The paper presents a method for text-to-image generation with control over the 3D orientation of objects in the generated image. The method leverages an off-the-shelf 3D orientation estimation model, a pre-trained text-to-image model, and achieves test-time orientation control using a guided-sampling approach based on Langevin dynamics, where a sampled latent is chosen to maximize a reward function based on the target orientation.
Reviewers appreciated the technical contributions related to sampling the image latent and the approach to adaptive time rescaling, the general applicability of the method to different models and datasets, the strong results, and the problem setting (zero-shot multi-object orientation control in text-to-image generation). However, they also raised concerns about whether the method can handle variations along the z-axis, the lack of comparisons to more recent baseline methods, the reliance on the pre-trained orientation estimation model, and the requirement for ~50 iterations for image generation.

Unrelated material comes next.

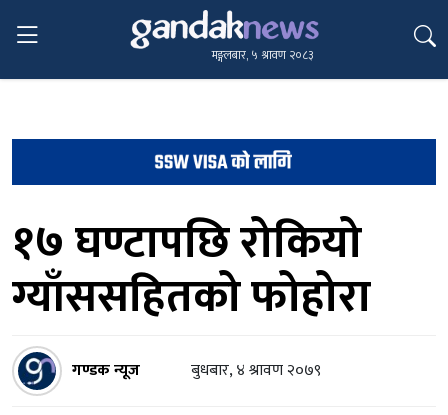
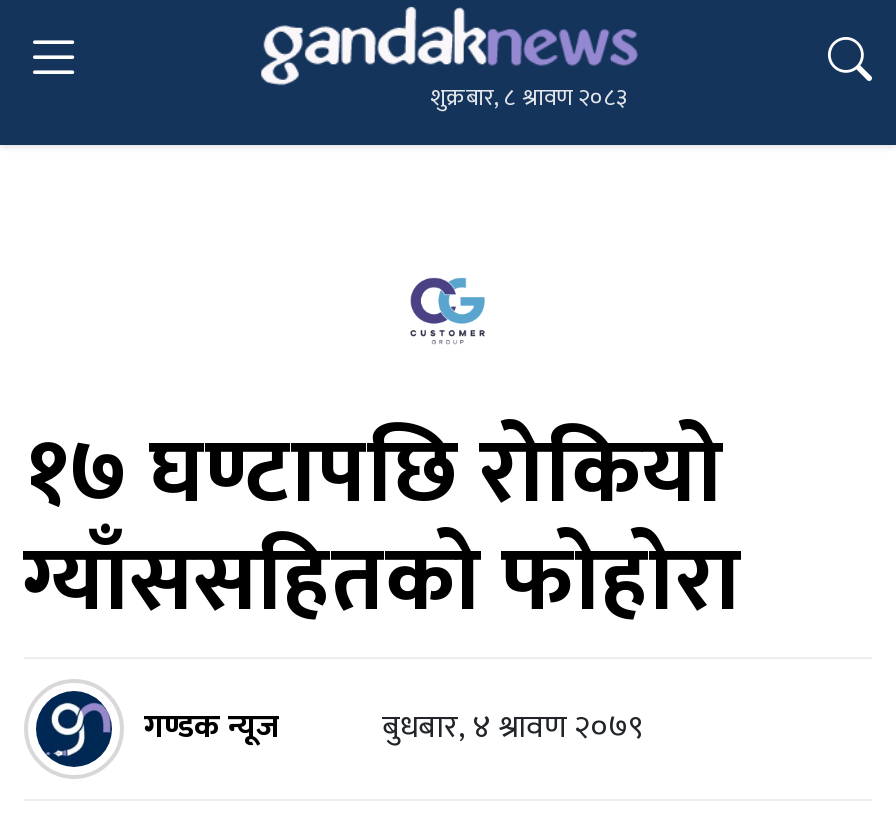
[212,44,314,64] मङ्गलबार, ५ श्रावण २०८३ -> [430,76,628,116] शुक्रबार, ८ श्रावण २०८३
[11,138,437,186] [image] -> none

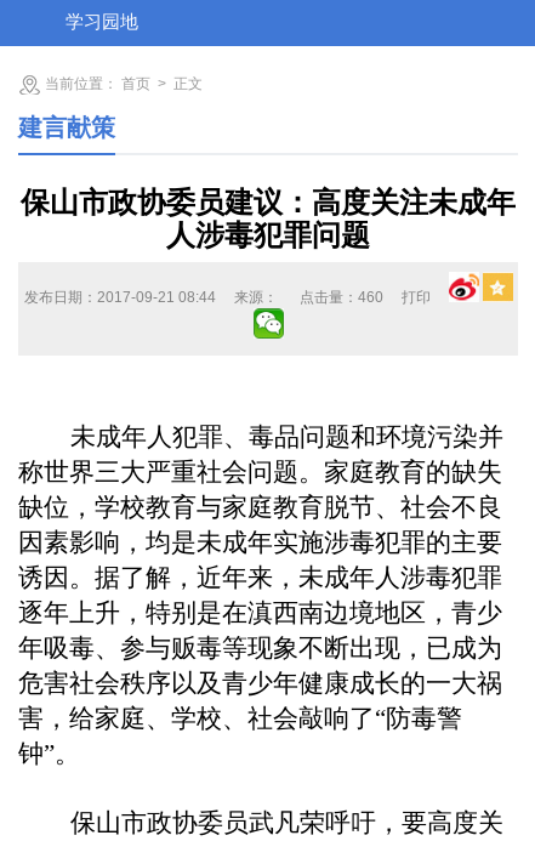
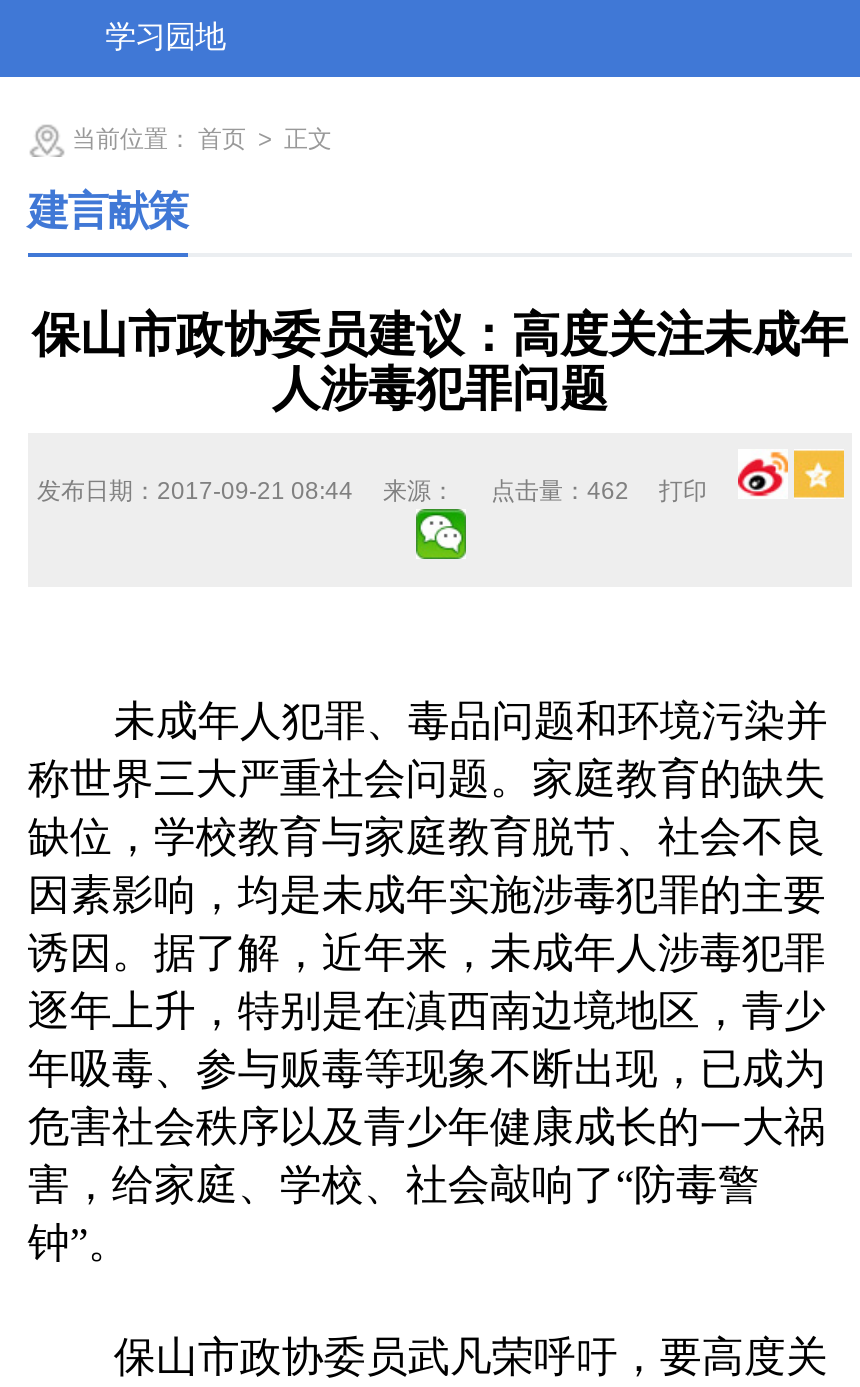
[24,289,430,306] 发布日期：2017-09-21 08:44 来源： 点击量：460 打印 -> [37,477,707,505] 发布日期：2017-09-21 08:44 来源： 点击量：462 打印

The authors responded to these concerns in their rebuttal, and three reviewers entered a positive rating. These reviewers noted that their concerns were addressed, or that they would be satisfied with acceptance given the rebuttal results can be included in the paper (which the authors have promised). Although one reviewer remained negative towards the paper, they also noted that the techniques would be valuable for the community. After reading the paper and considering the concerns, I am recommending the paper be accepted, and I encourage the authors to incorporate the results from the rebuttal in the final version.